▸ **WHAT THE TASK REQUIRES**: Your answer must be an exact transcription of the lines from the line with "appreciate your support!" through the final line of the data.

* * * * *

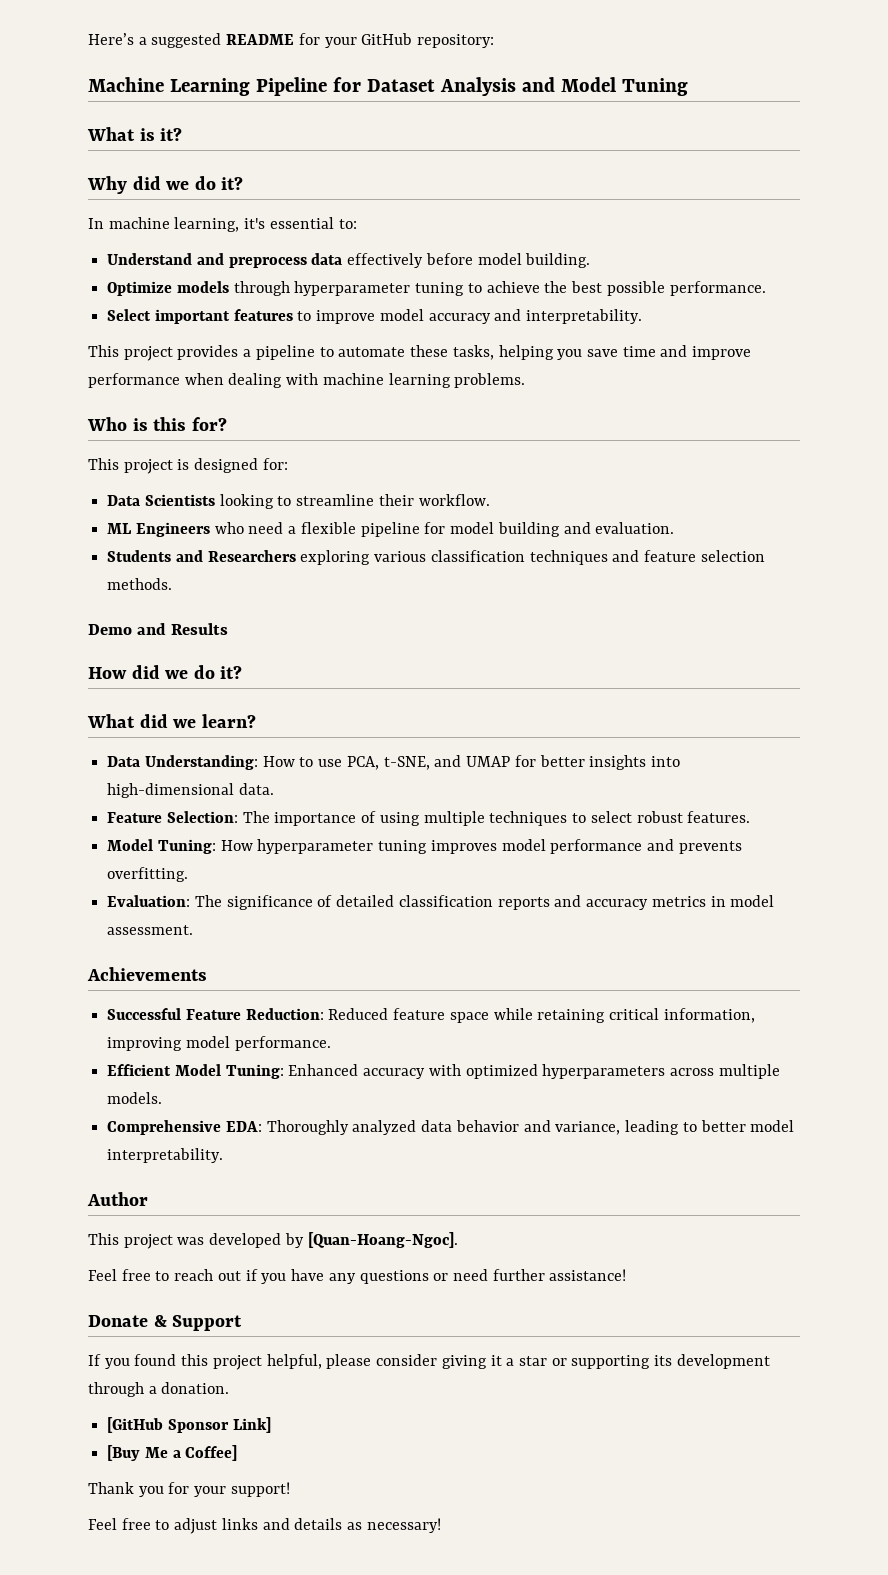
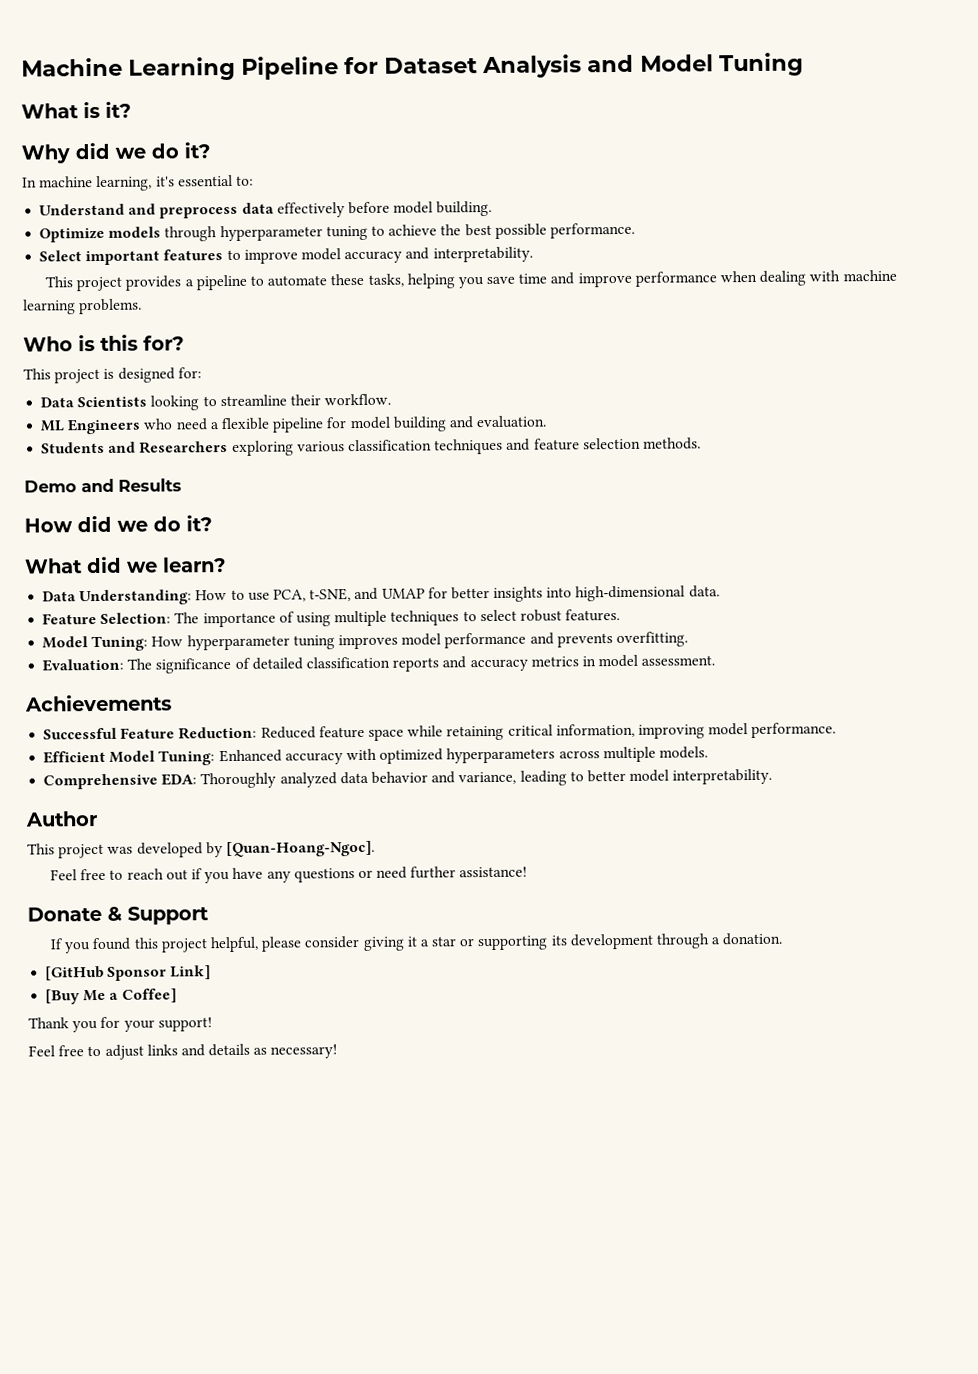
- Here’s a suggested README for your GitHub repository:

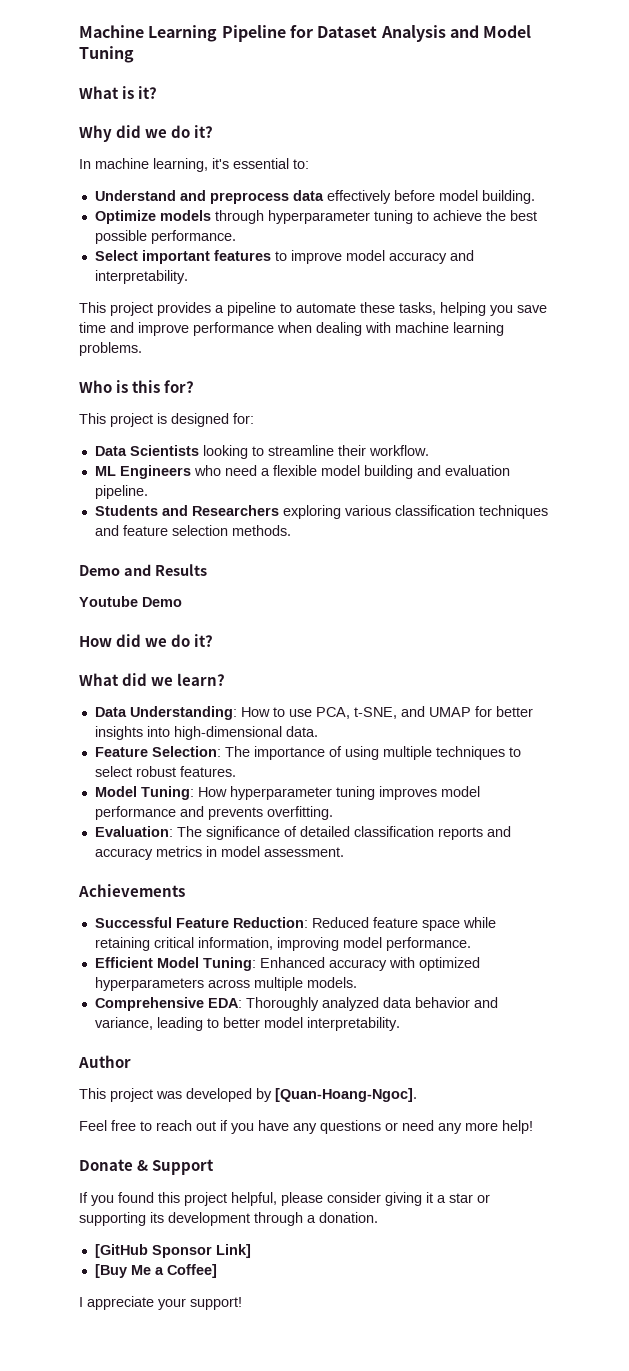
- ML Engineers who need a flexible pipeline for model building and evaluation.
+ ML Engineers who need a flexible model building and evaluation pipeline.
+ Youtube Demo
- Feel free to reach out if you have any questions or need further assistance!
+ Feel free to reach out if you have any questions or need any more help!
- Thank you for your support!
+ I appreciate your support!
- Feel free to adjust links and details as necessary!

* * * * *

▸ **FINISHED EXERCISE**:
+ I appreciate your support!
- Feel free to adjust links and details as necessary!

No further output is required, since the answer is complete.